We want to obtain the DOS for the harmonic oscillator potential.

$E(x)=x^{2},\,$ The analytical DOS is given by,

$\rho (E)=\int \delta (E(x)-E)\,dx=\int \delta (x^{2}-E)\,dx,$ by performing the last integral we obtain

$\rho (E)\propto {\begin{cases}E^{-1/2},{\text{for }}x\in \mathbb {R} ^{1}\\{\text{const}},{\text{for }}x\in \mathbb {R} ^{2}\\E^{1/2},{\text{for }}x\in \mathbb {R} ^{3}\\\end{cases}}$ In general, the DOS for a multidimensional harmonic oscillator will be given by some power of E, the exponent will be a function of the dimension of the system.

Hence, we can use a simple harmonic oscillator potential to test the accuracy of Wang–Landau algorithm because we know already the analytic form of the density of states. Therefore, we compare the estimated density of states ${\hat {\rho }}(E)$ obtained by the Wang–Landau algorithm with $\rho (E)$ .

## Sample code

The following is a sample code of the Wang–Landau algorithm in Python, where we assume that a symmetric proposal distribution g is used:

$g({\boldsymbol {x}}'\rightarrow {\boldsymbol {x}})=g({\boldsymbol {x}}\rightarrow {\boldsymbol {x}}')$ The code considers a "system" which is the underlying system being studied.

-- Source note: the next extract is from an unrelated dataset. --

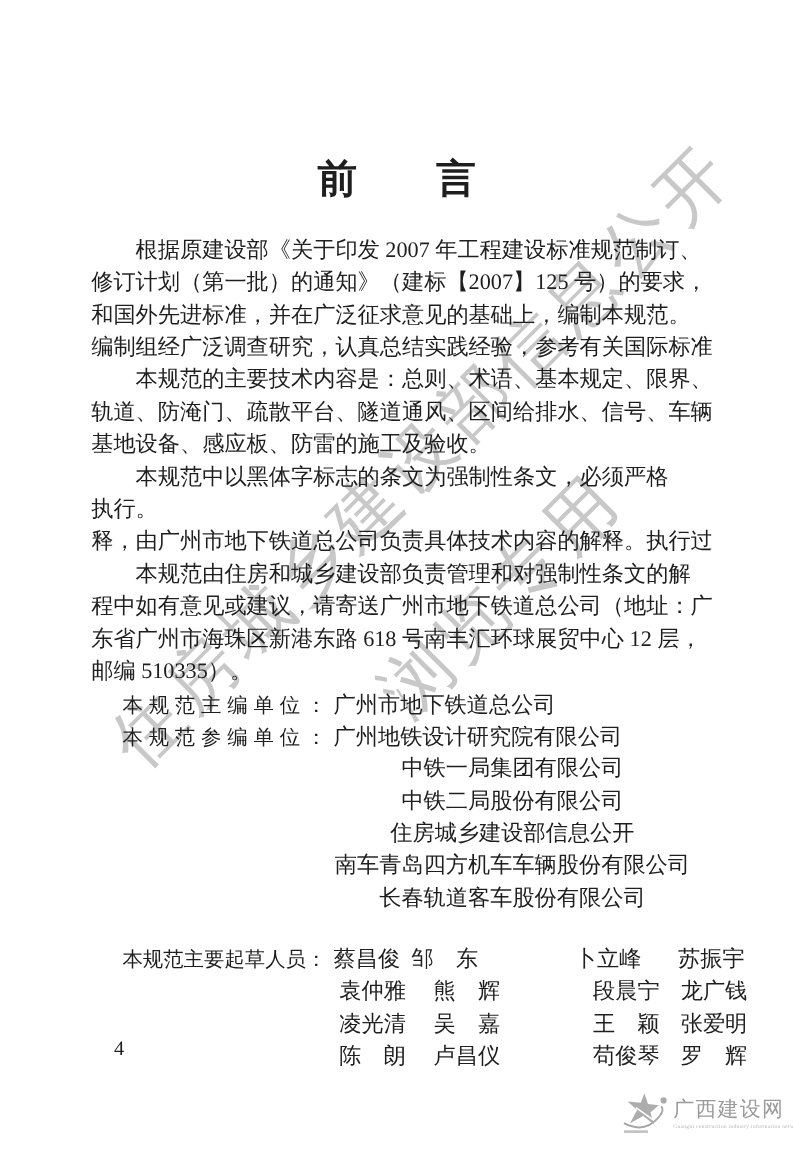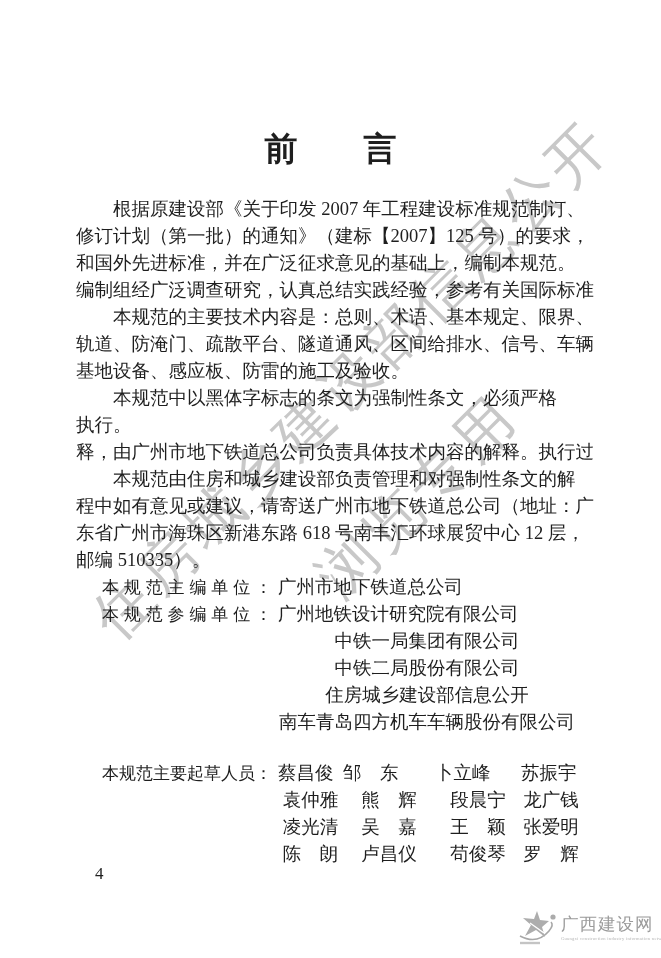"长春轨道客车股份有限公司" div.line { html: none -> <div>长春轨道客车股份有限公司</div> }
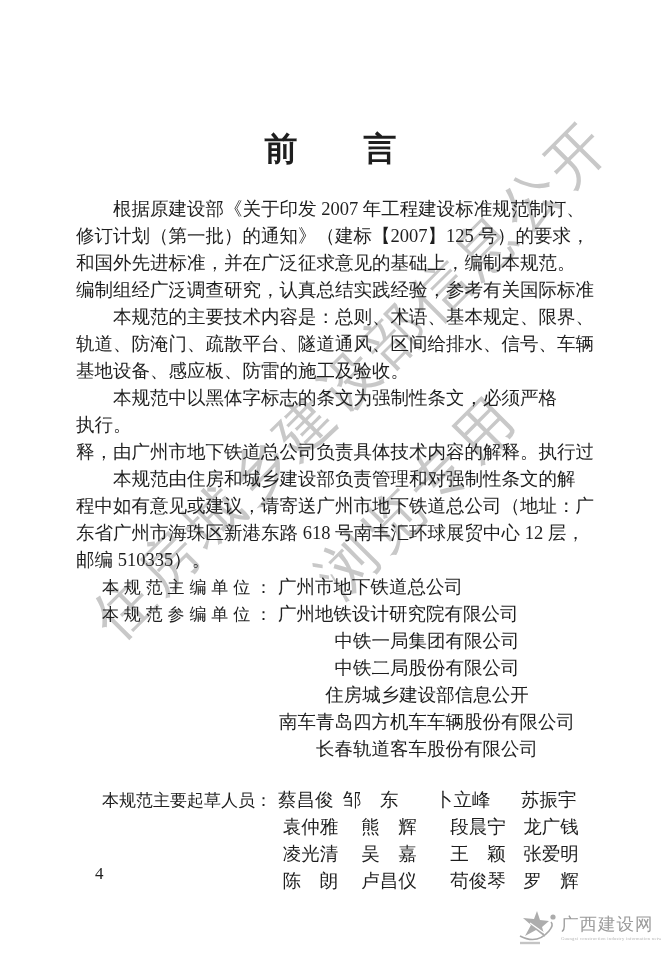"卜立峰" .c2 { margin-left: none -> 44px }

currentEnergy = system.randomConfiguration()  # A random initial configuration

while (f > epsilon):
system.proposeConfiguration()  # A proposed configuration is proposed
proposedEnergy = system.proposedEnergy()  # The energy of the proposed configuration computed

if (random() < exp(entropy[currentEnergy]-entropy[proposedEnergy])):
# If accepted, update the energy and the system:
currentEnergy = proposedEnergy
system.acceptProposedConfiguration()
else:
# If rejected
system.rejectProposedConfiguration()

H[currentEnergy] += 1
entropy[currentEnergy] += f

if (isFlat(H)):  # isFlat tests whether the histogram is flat (e.g. 95% flatness)
H[:] = 0
f *= 0.5  # Refine the f parameter


## Wang and Landau molecular dynamics

The Wang and Landau algorithm can be implemented not only in a Monte Carlo simulation but also in a molecular dynamics simulation. To do this would require an escalation of the temperature of the system as follows:

$T'(E)\rightarrow {\dfrac {\partial S(E)}{\partial E}}\cdot T(E),$ where $S(E)$ is the entropy of the system, $T(E)$ the micro-canonical temperature and $T'(E)$ is the "scaled" temperature used in the simulation.